In contrast to sepsis, it is tempting to hypothesize that reducing the formation and release of mature IL-1β and IL-18 by caspase-1 inhibitors would offer a useful therapeutic option for inflammatory and autoimmune diseases. This hypothesis is supported by the finding that the irreversible tetrapeptide caspase-1 inhibitor, YVAD-CMK, strongly reduced IL-1β and IL-18 production in human osteoarthritis cartilage explants (89). However, this compound was ineffective when administered orally. Other more specific caspase-1 inhibitors have been more recently described: 1) pralnacasan is an orally bioavailable pro-drug which, when metabolized, appears to be a selective, nonpeptidic inhibitor of caspase-1. In vitro, pralnacasan inhibited LPS-induced IL-1β and IL-18 release by human PBMCs (90, 91). In vivo, oral administration of pralnacasan inhibited the elevation of serum IL-1β levels observed in a mouse model of osteoarthritis (90), and reduced dextran sulfate sodium-induced murine colitis and Th1 T cell activation (91). 2) A second orally active caspase-1 inhibitor that has been recently described is VX-765. It has been shown to block IL-1β secretion in LPS-stimulated human PBMCs from familial cold autoinflammatory syndrome and control subjects (92). Altogether, these studies are promising and support a potential role for caspase-1 inhibitors in the treatment of autoinflammatory disorders.

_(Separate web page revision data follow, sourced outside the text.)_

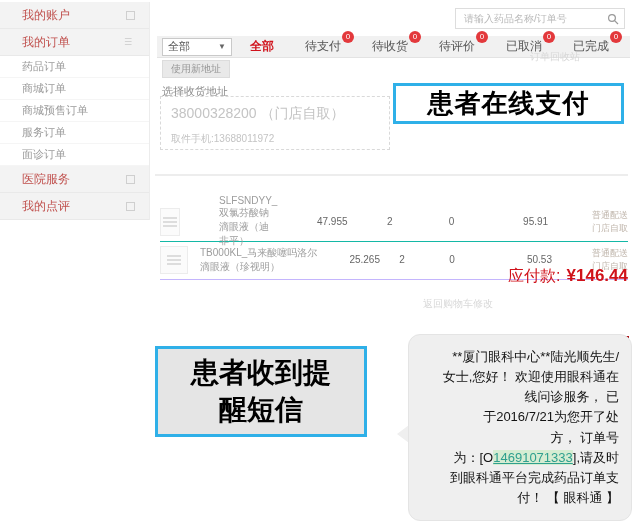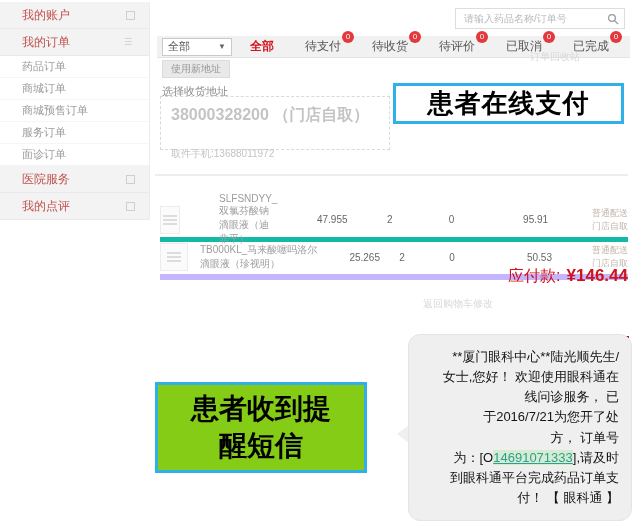"38000328200 （门店自取）" .addr-card .l1 { font-size: 16px -> 14px; font-weight: bold -> none; margin-bottom: 21px -> 9px }
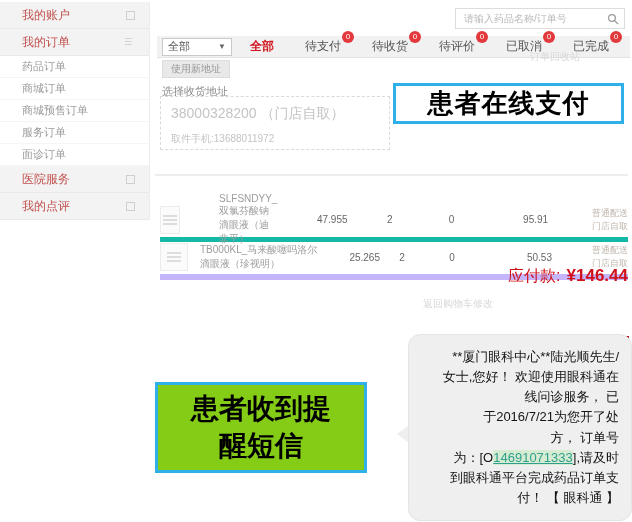"SLFSNDYY_双氯芬酸钠滴眼液（迪非平）" .trow.r1 { border-bottom: 5px solid #14b8a6 -> 1px solid #14b8a6 }
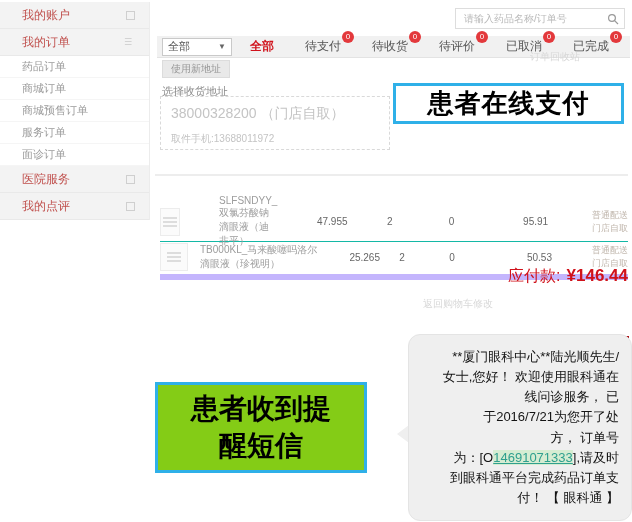"TB000KL_马来酸噻吗洛尔滴眼液（珍视明）" .trow.r2 { border-bottom: 6px solid #c4b5fd -> 1px solid #c4b5fd }
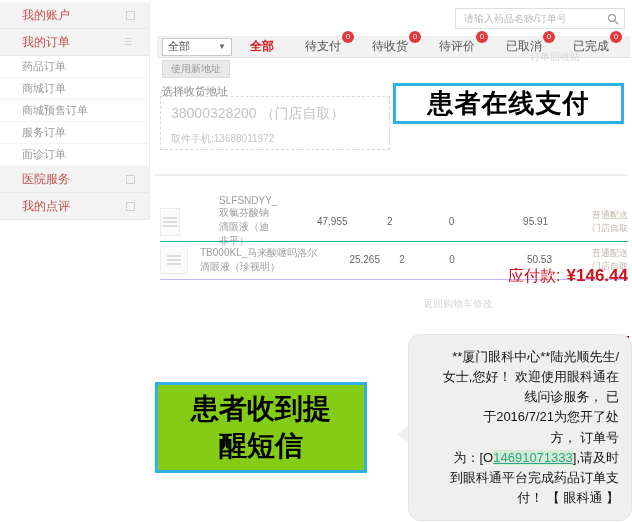"患者收到提醒短信" .sms-callout { background: #84cc16 -> #e5e5e5; margin-top: 36px -> none }
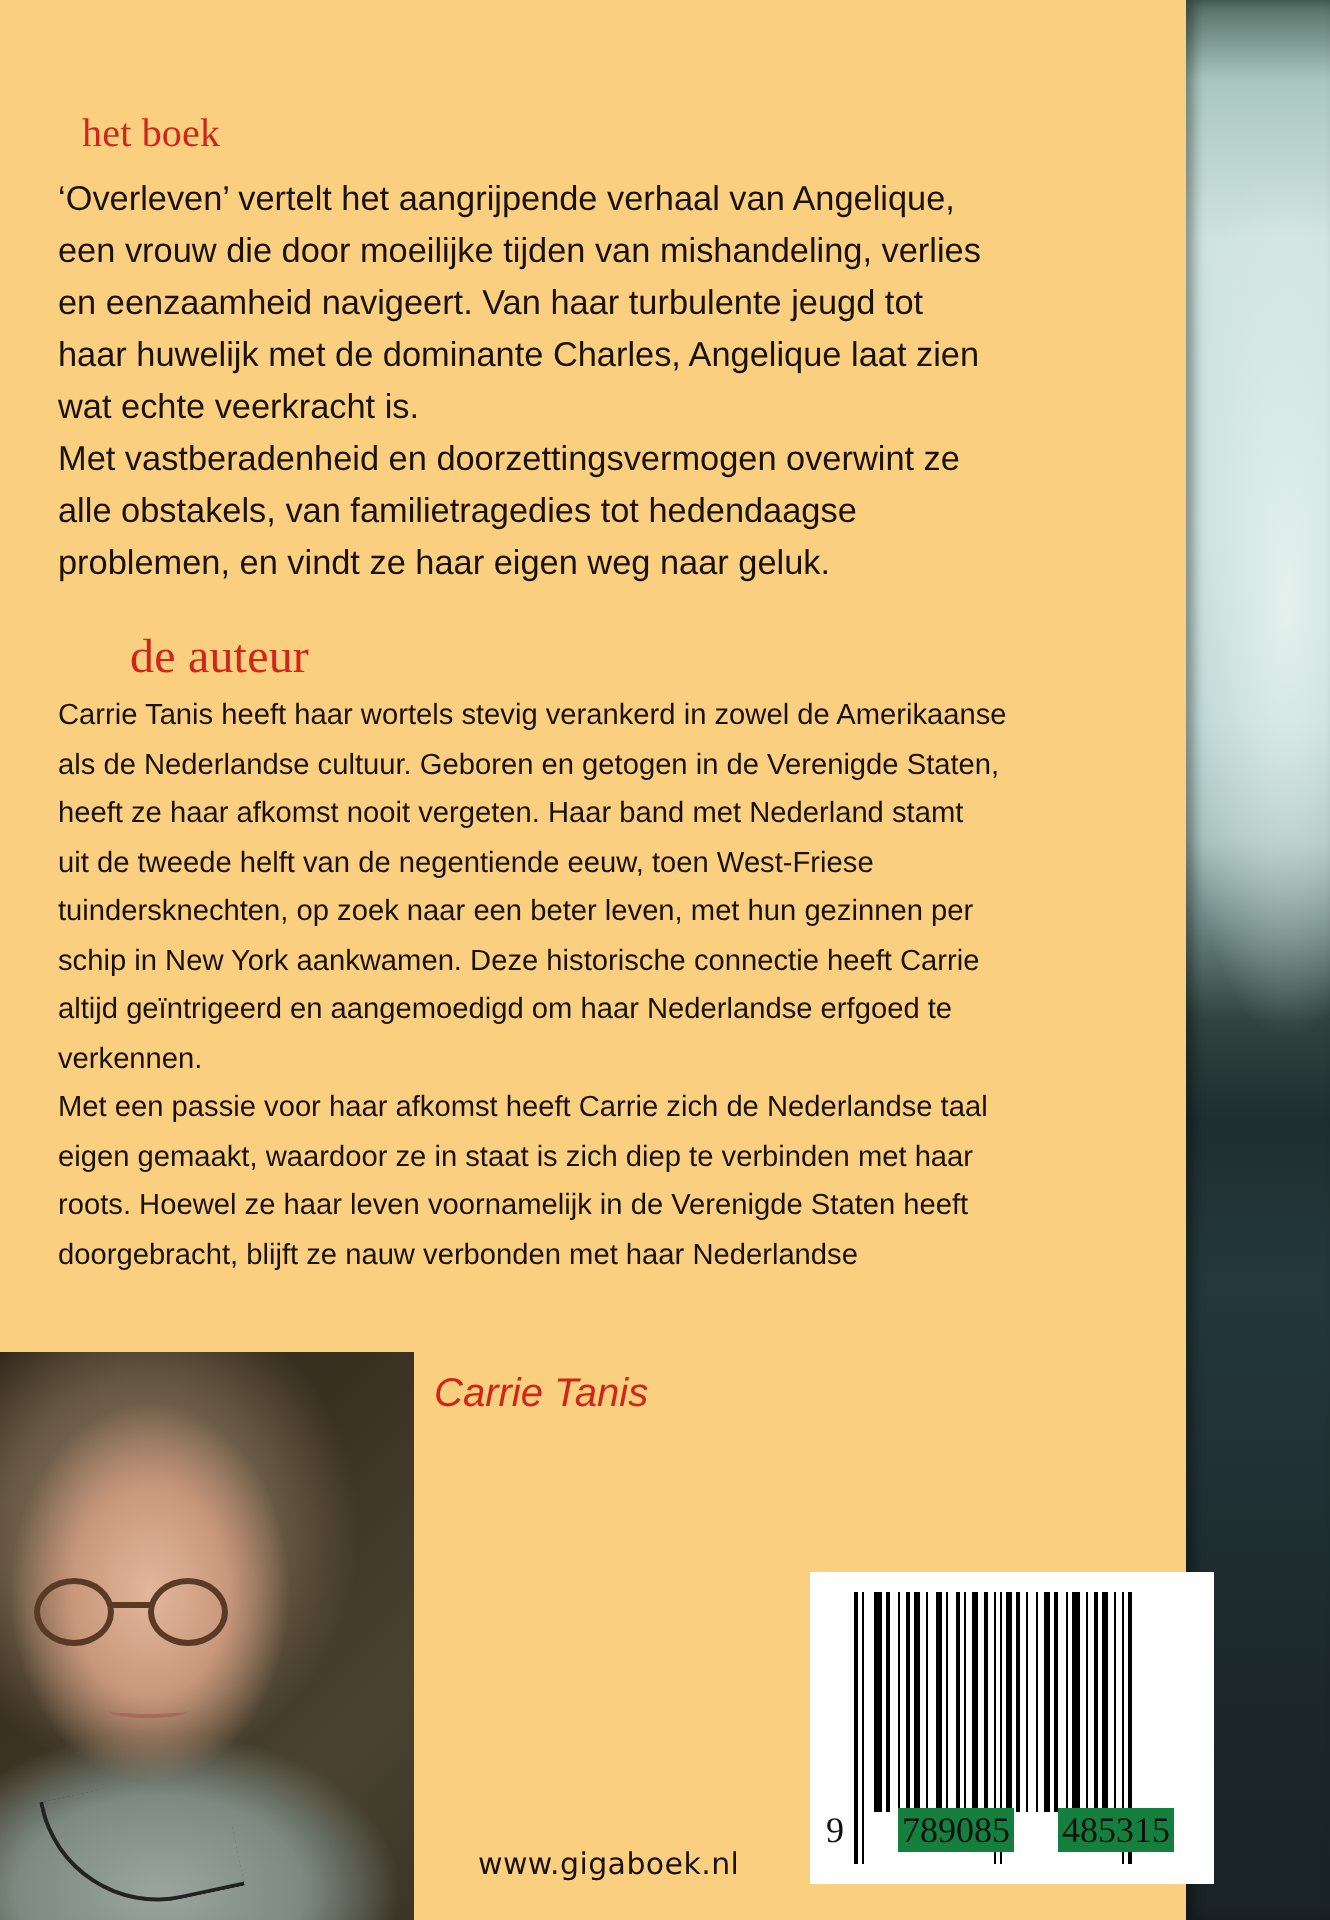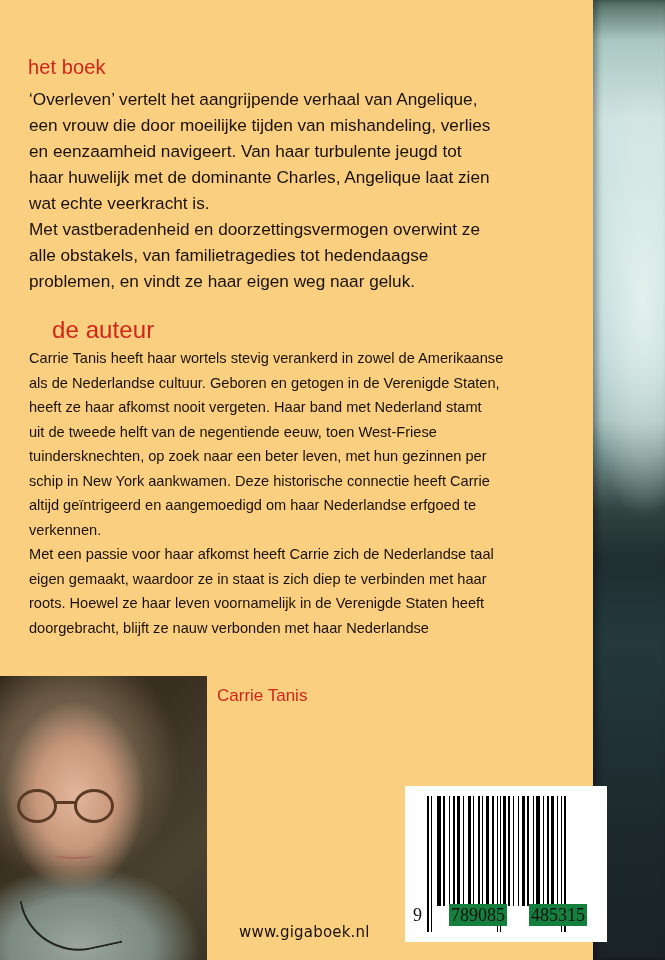"het boek" .heading { font-family: Liberation Sans, sans-serif -> Liberation Serif, serif; left: 28px -> 41px }
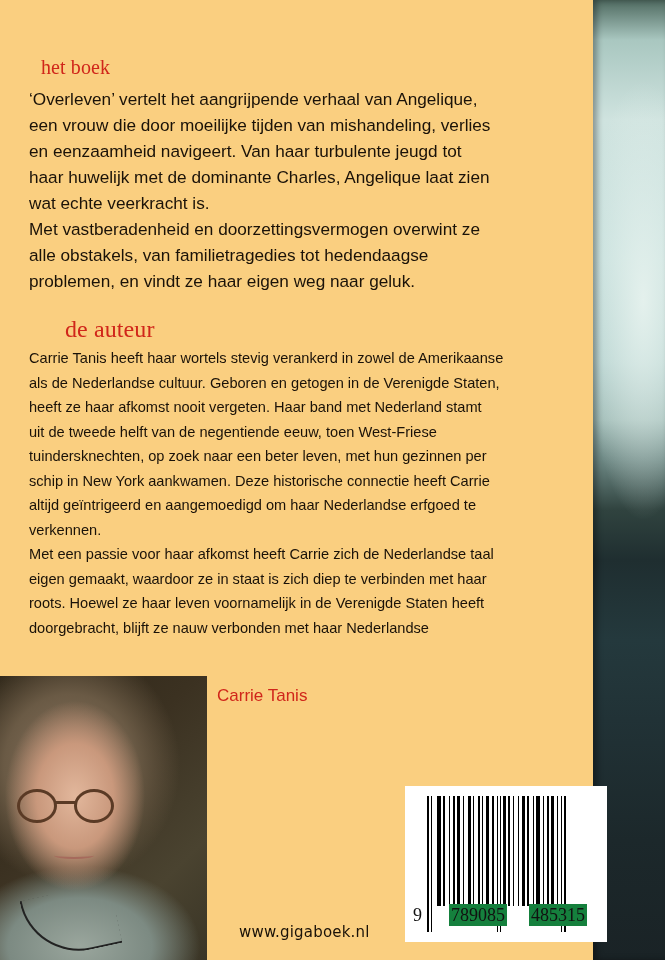"Carrie Tanis" .caption { font-size: 17px -> 20px; font-style: none -> italic }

Our understanding of the inflammatory caspases and their regulatory mechanisms has recently improved substantially. Multiple new players have now been identified to modulate the function of these enzymes. The discovery of the caspase-12 polymorphism and the characterization of its function in sepsis and the host response to pathogenic infection has emphasized the essential role of these caspases in innate immunity. In parallel, the identification of the NLR family and its regulation of the inflammatory caspases has provided an important step forward in our knowledge of the tight and highly specific mechanisms of activation of these enzymes. Intense investigation is currently underway worldwide to answer the many remaining questions: what determines the specificity in inflammasome assembly and activation? Does inhibition of caspase-1 by caspase-12 in individuals of African descent provide an advantage in certain conditions? Are there other caspase-1 substrates essential for its effects in innate immunity? What are the roles of caspase-4 and -5 in inflammation?